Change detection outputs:
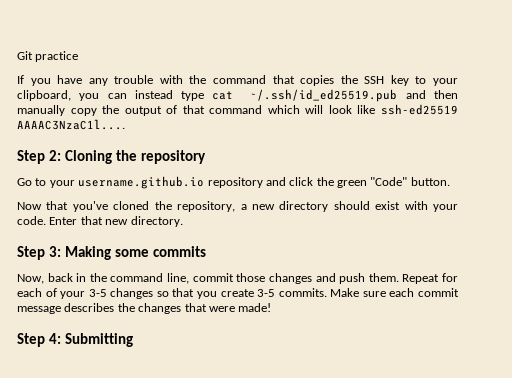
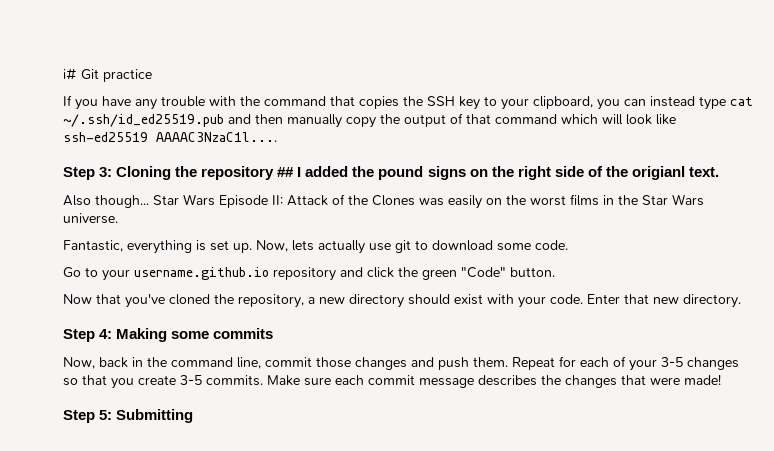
- Git practice
+ i# Git practice
- Step 2: Cloning the repository
+ Step 3: Cloning the repository ## I added the pound signs on the right side of the origianl text.
+ Also though... Star Wars Episode II: Attack of the Clones was easily on the worst films in the Star Wars universe.
+ Fantastic, everything is set up. Now, lets actually use git to download some code.
- Step 3: Making some commits
+ Step 4: Making some commits
- Step 4: Submitting
+ Step 5: Submitting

# TASK PROMPT
Transcribe each record exactly as it stands, setting aside any pictures.

# FINISHED TASK
- Git practice
+ i# Git practice
- Step 2: Cloning the repository
+ Step 3: Cloning the repository ## I added the pound signs on the right side of the origianl text.
+ Also though... Star Wars Episode II: Attack of the Clones was easily on the worst films in the Star Wars universe.
+ Fantastic, everything is set up. Now, lets actually use git to download some code.
- Step 3: Making some commits
+ Step 4: Making some commits
- Step 4: Submitting
+ Step 5: Submitting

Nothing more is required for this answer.